Hellraiser: The Canons of Pain

“At the Tolling of a Bell”

This free prelude to the 2011 comic series is one of the only standalone stories from that entire run. That series abandoned the anthology format of previous Hellraiser comics to tell one ongoing narrative about Pinhead’s quest to free himself from the confines of Hell and seek a replacement to serve as Hell’s Priest in his place—which he finds in none other than Kirsty Cotton.

This short-but-sweet opening chapter finds Pinhead torturing a priest who had just condemned an innocent man to death, not because the man was innocent, but because Pinhead is in the mood to debate theology with the priest while also removing his face. It’s a nice little story that clearly sets up Pinhead’s motivations moving into the series.

Hellraiser: At the Tolling of a Bell

“Diver’s Hands”

Another story from the original comic series, “Diver’s Hands” focuses on a man suffering leprosy and, in particular, his relationship with his caregiver. It also introduces a new Cenobite to the mythology, one that would go on to make several comic appearances, a stick-thin entity known as Hunger. It’s interesting to start a Hellraiser story with someone who is already dying—even already looks like a corpse, as the narrator frequently points out.

While Hellraiser has always had its roots in body horror, this one feels more intimate, about the decay of one’s own body in a way bearing more similarities to Cronenberg’s The Fly.

Hellraiser: Diver's Hands

“The Warm Red”

Illustrated by Bernie Wrightson, this story centers on an older woman, a real-estate mogul, seducing a younger man to coerce him into selling his farm. What she doesn’t know, of course, is that this simple farmer named Brian has worked out a deal with a Cenobite. He sacrifices women to Hell so he can keep his reserved, quiet livelihood. And he’s all prepared to deliver yet another victim into Hell’s grasp before she intervenes and convinces the Cenobite that she’d be much better at the job.

This Cenobite, Face, would also make several further appearances in the comics. In fact, his origin chapter even suggests he may be none other than the man of a thousand faces, Lon Chaney.

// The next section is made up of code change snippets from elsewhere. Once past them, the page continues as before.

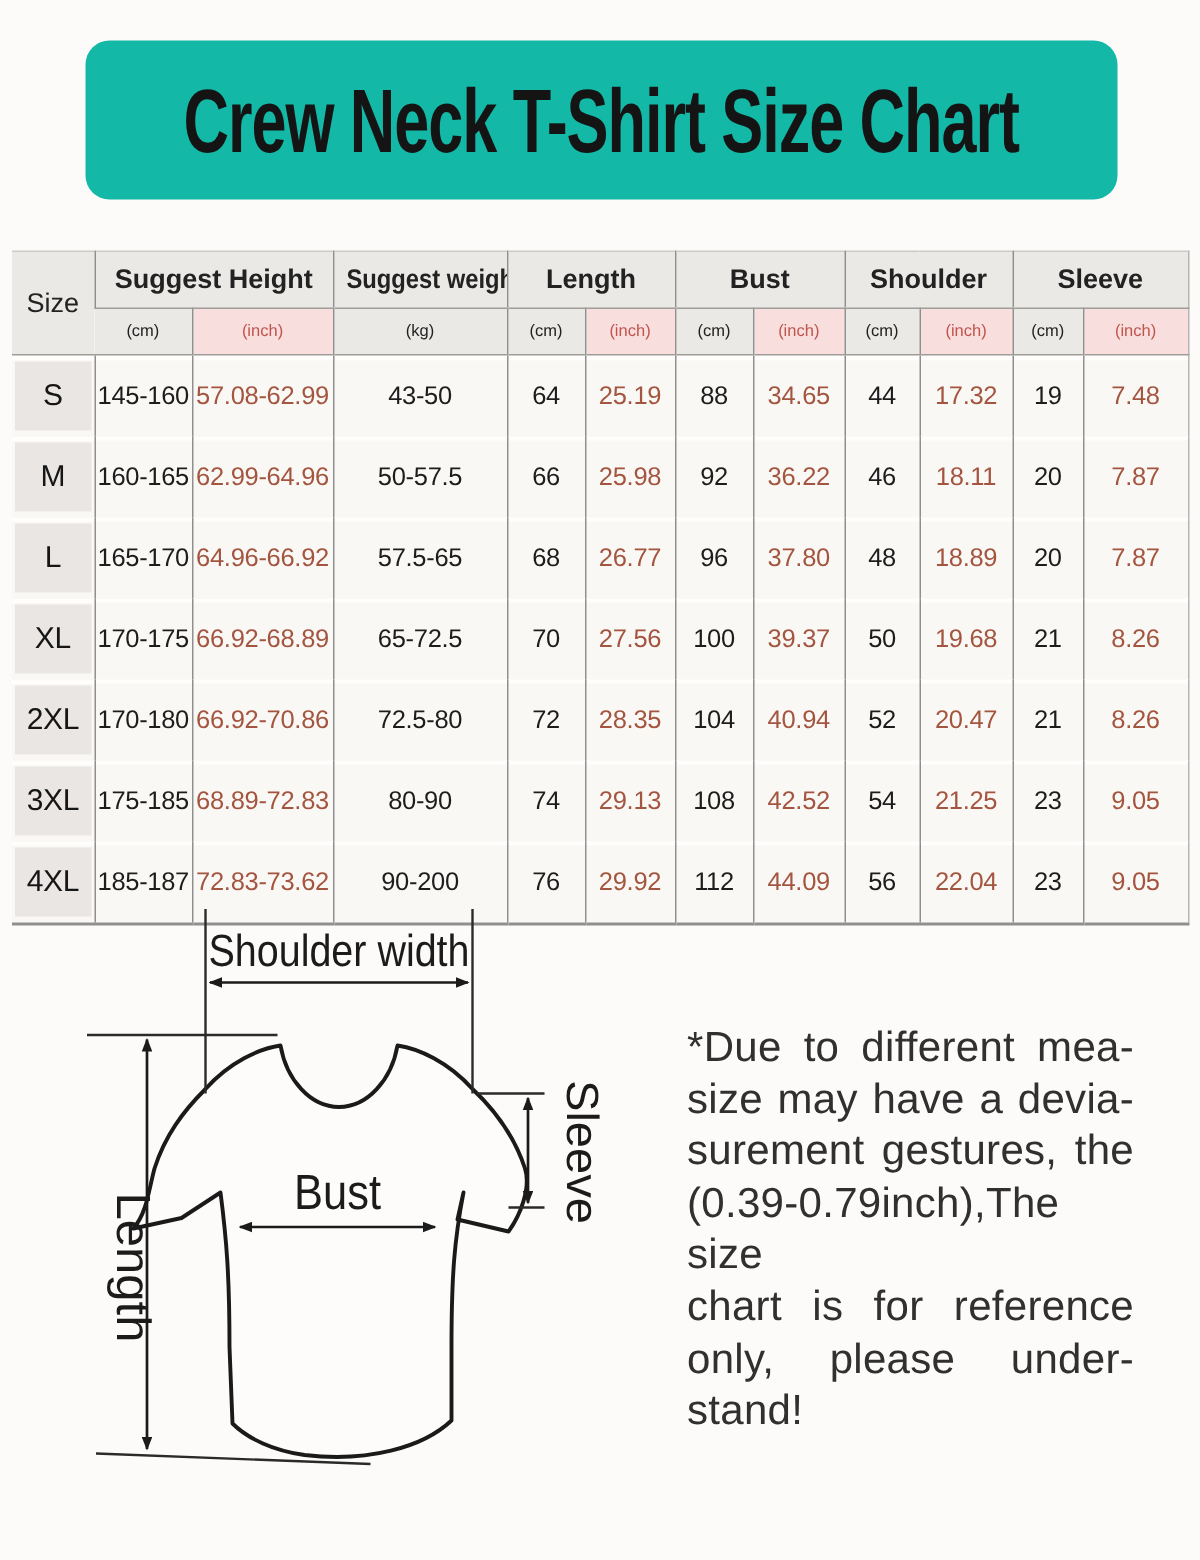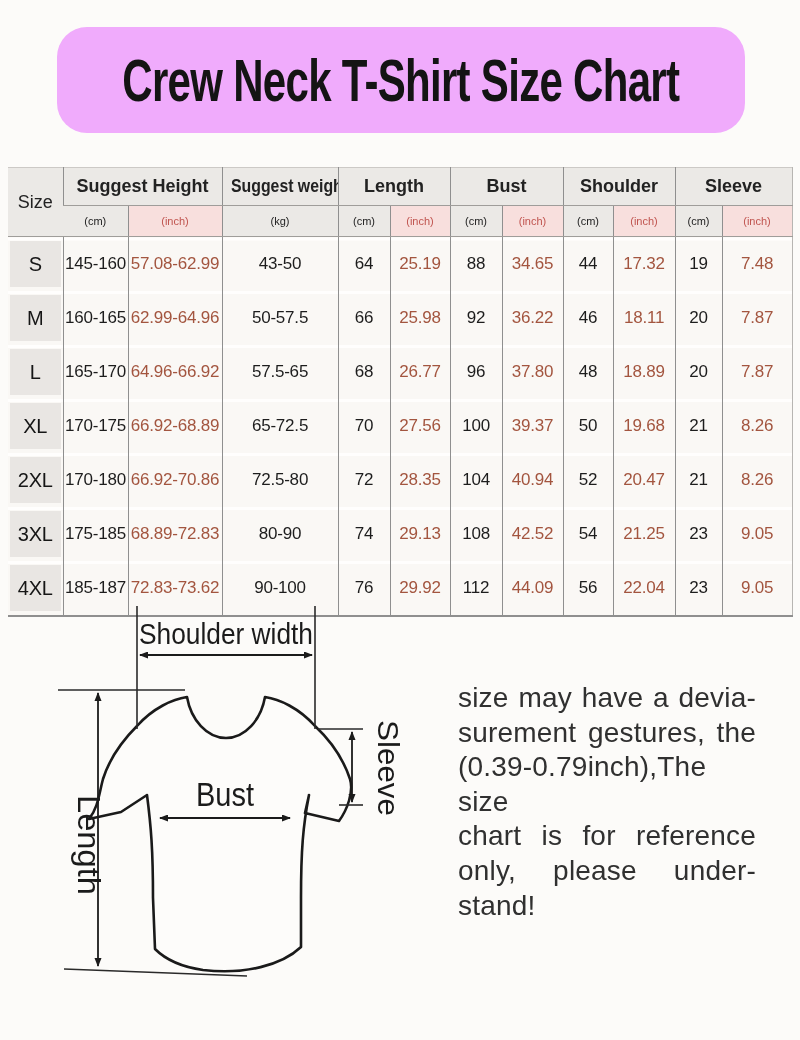--- a/index.html
+++ b/index.html
@@ -14,7 +14,7 @@
   
   .banner {
     position:absolute; left:57px; top:27px; width:688px; height:106px;
-    background:#f0abfc; border-radius:30px;
+    background:#14b8a6; border-radius:16px;
     display:flex; align-items:center; justify-content:center;
   }
   .banner .title-text {

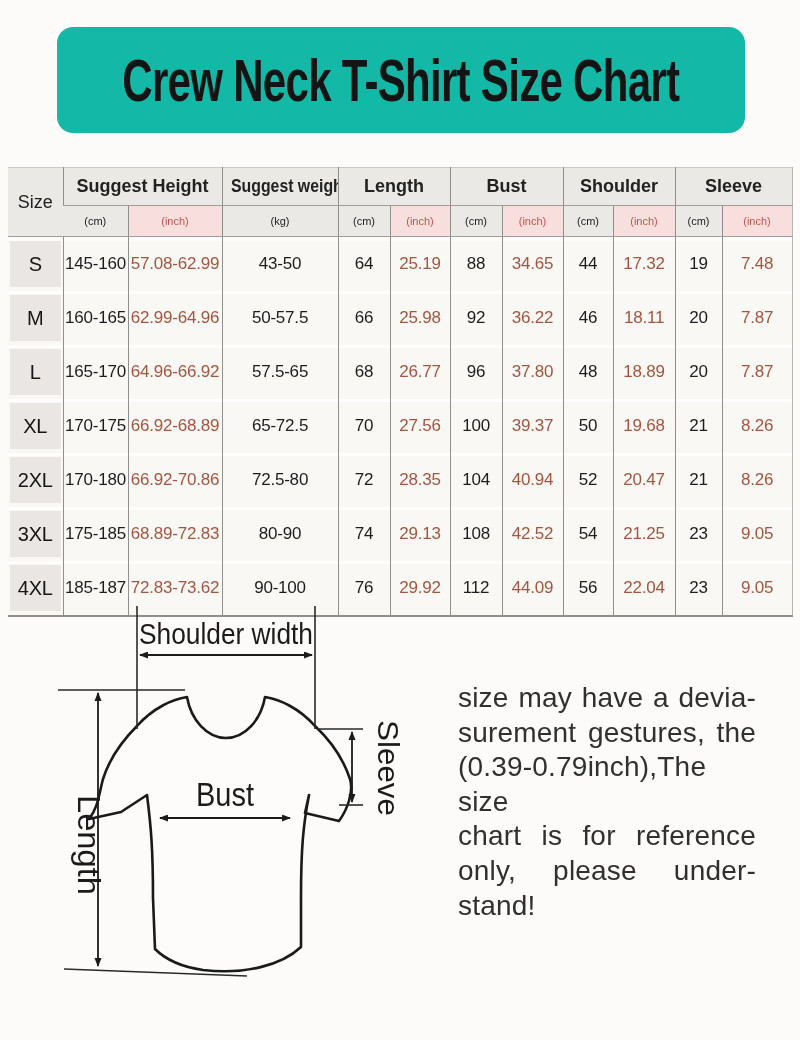--- a/index.html
+++ b/index.html
@@ -228,7 +228,7 @@
           </td>
           <td>185-187</td>
           <td class="inch">72.83-73.62</td>
-          <td>90-100</td>
+          <td>90-200</td>
           <td>76</td>
           <td class="inch">29.92</td>
           <td>112</td>

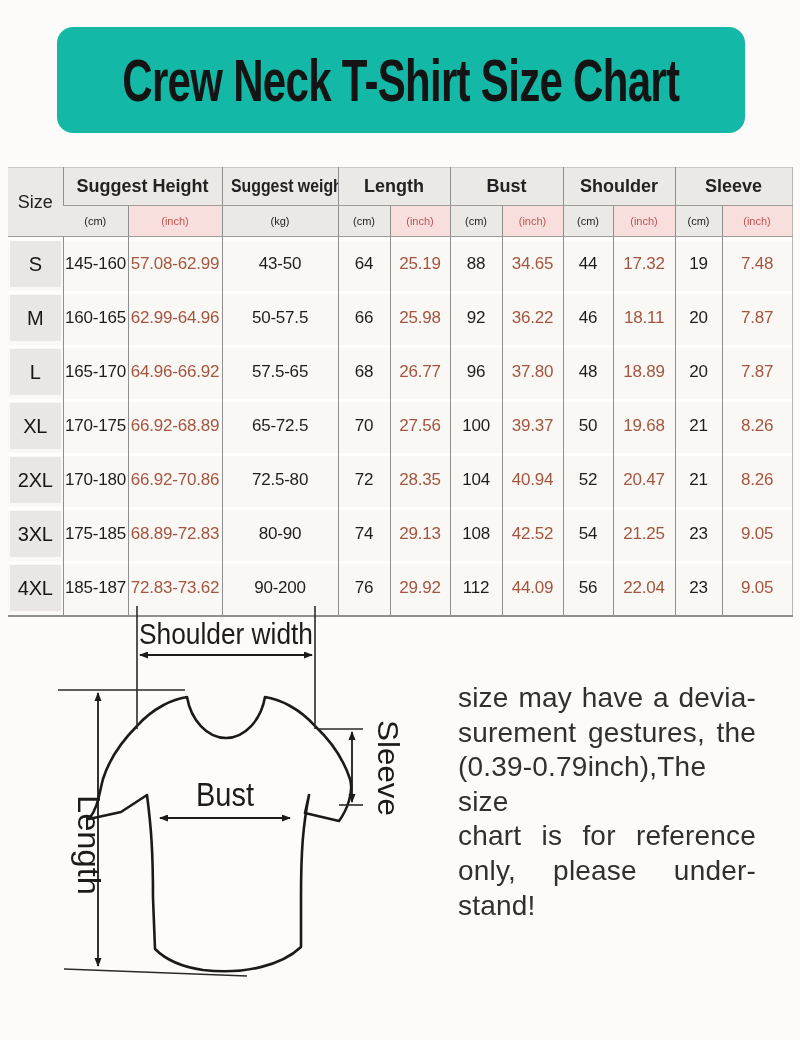--- a/index.html
+++ b/index.html
@@ -293,6 +293,7 @@
 
 <div class="note">
 
+    <div class="note-line">*Due to different mea-</div>
 
     <div class="note-line">size may have a devia-</div>
 

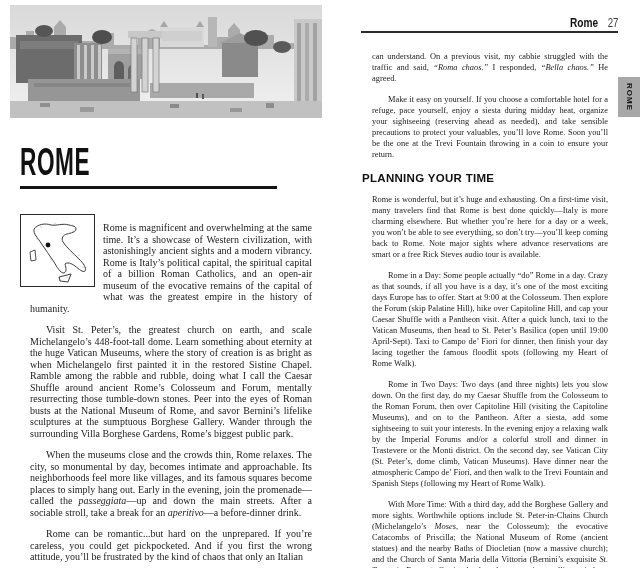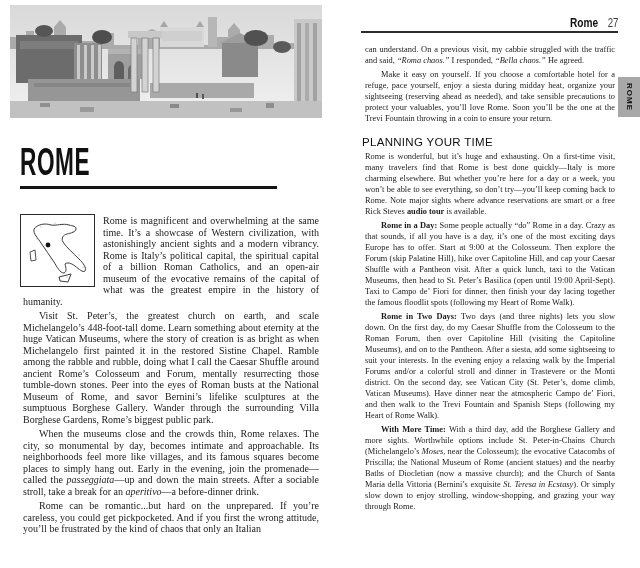--- a/index.html
+++ b/index.html
@@ -19,7 +19,7 @@
     position:absolute;left:20px;top:212px;width:302px;
     font-size:10px;line-height:11.5px;text-align:justify;
   }
-  .body-left p, .body-right p, .section-body p{margin:3px;}
+  .body-left p, .body-right p, .section-body p{margin:10px;}
   p.indent{text-indent:16px;}
   .map-box{
     float:left;width:73px;height:71px;border:1px solid #2a2a2a;background:#fdfdfd;

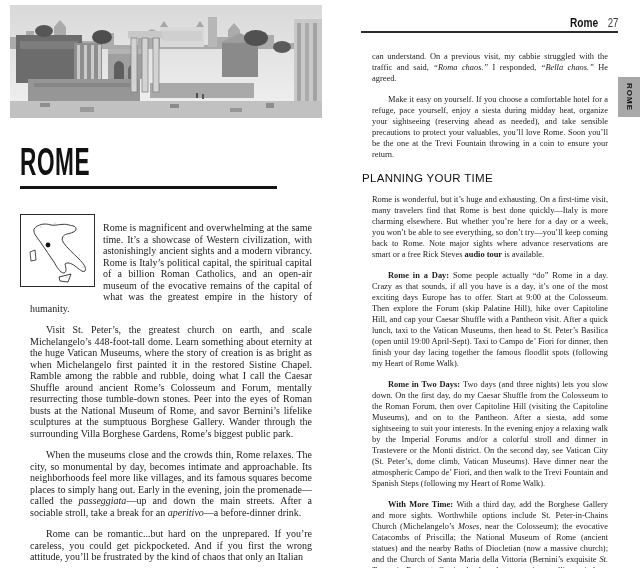--- a/index.html
+++ b/index.html
@@ -41,7 +41,7 @@
   }
   .section-heading{
     margin:13px 0 3px 0;
-    font-family:"Liberation Sans", sans-serif;font-weight:normal;font-size:11.5px;
+    font-family:"Liberation Sans", sans-serif;font-weight:bold;font-size:11.5px;
     letter-spacing:.3px;color:#101010;
   }
   

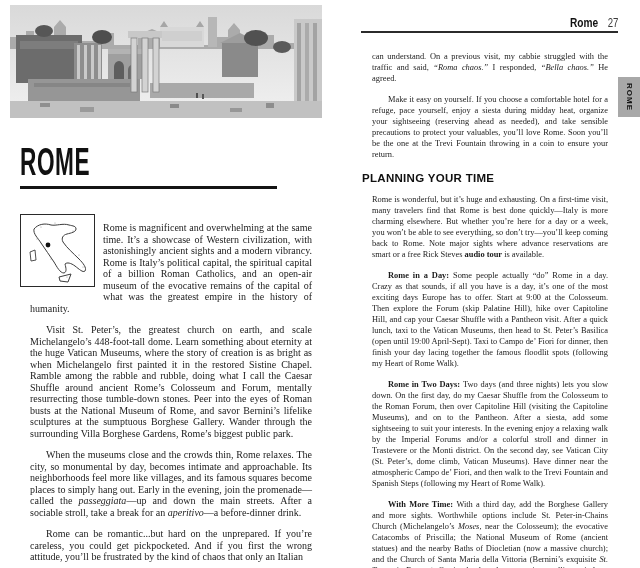--- a/index.html
+++ b/index.html
@@ -53,7 +53,7 @@
     writing-mode:vertical-rl;font-family:"Liberation Sans", sans-serif;
     font-weight:bold;font-size:8px;letter-spacing:1px;color:#161616;
   }
-  i{font-style:italic;} b{font-weight:bold;}
+  i{font-style:italic;} b{font-weight:normal;}
 </style>
 </head>
 <body>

Hellraiser: The Warm RedThe Hellbound Heart

The original source material might bear some stark differences to the film—the Cenobites we see here have their similarities, but these ones all speak and this Pinhead is clearly androgynous—but the story itself is mostly the same. It’s as gruesome as the movie, but it also goes to places that an R-rated feature simply can’t. This book was clearly written by a young Clive Barker still reveling in the gruesome, perverse, often gleefully gore-soaked antics of The Books of Blood.

Julia’s murders are a bit more severe here, and you certainly won’t find anything in the film like the Female Cenobite sitting naked on a pile of severed heads, taunting Frank as he’s being driven insane by sensory overload. Even if it’s an obvious pick, it’s one of Barker’s most disturbing nonetheless.

The Scarlet Gospels

The original Hellraiser’s tagline promises “There are no limits” and The Scarlet Gospels does its very best to deliver on that promise. This pushes everything to the extreme. It makes sense. It’s Barker’s swan song for Pinhead and for his version of Hell, which he truly explores for the first time here. It’s also his first out-and-out horror novel in thirty years, since The Damnation Game. This is a bleak, messy, disturbing book. It’s about Pinhead’s journey to, ultimately, find any sense of true purpose or meaning in his continued existence, spiraling into a search for power that ultimately ends in his own downfall—which is an admittedly organic ending for his character.

Priest though he is, even Hell itself has never been enough for him, and its rules—though he’s tried largely to obey—are at odds with his more curious nature. This is easily one of the most gruesome things Barker’s ever written. It—at times literally—wallows in filth. Whatever can be expunged from the human body is splattered across these pages. Because of that, I’m sure a film adaptation is completely out of the question, especially due to the budget that would be required to bring this expansive vision of Hell to life.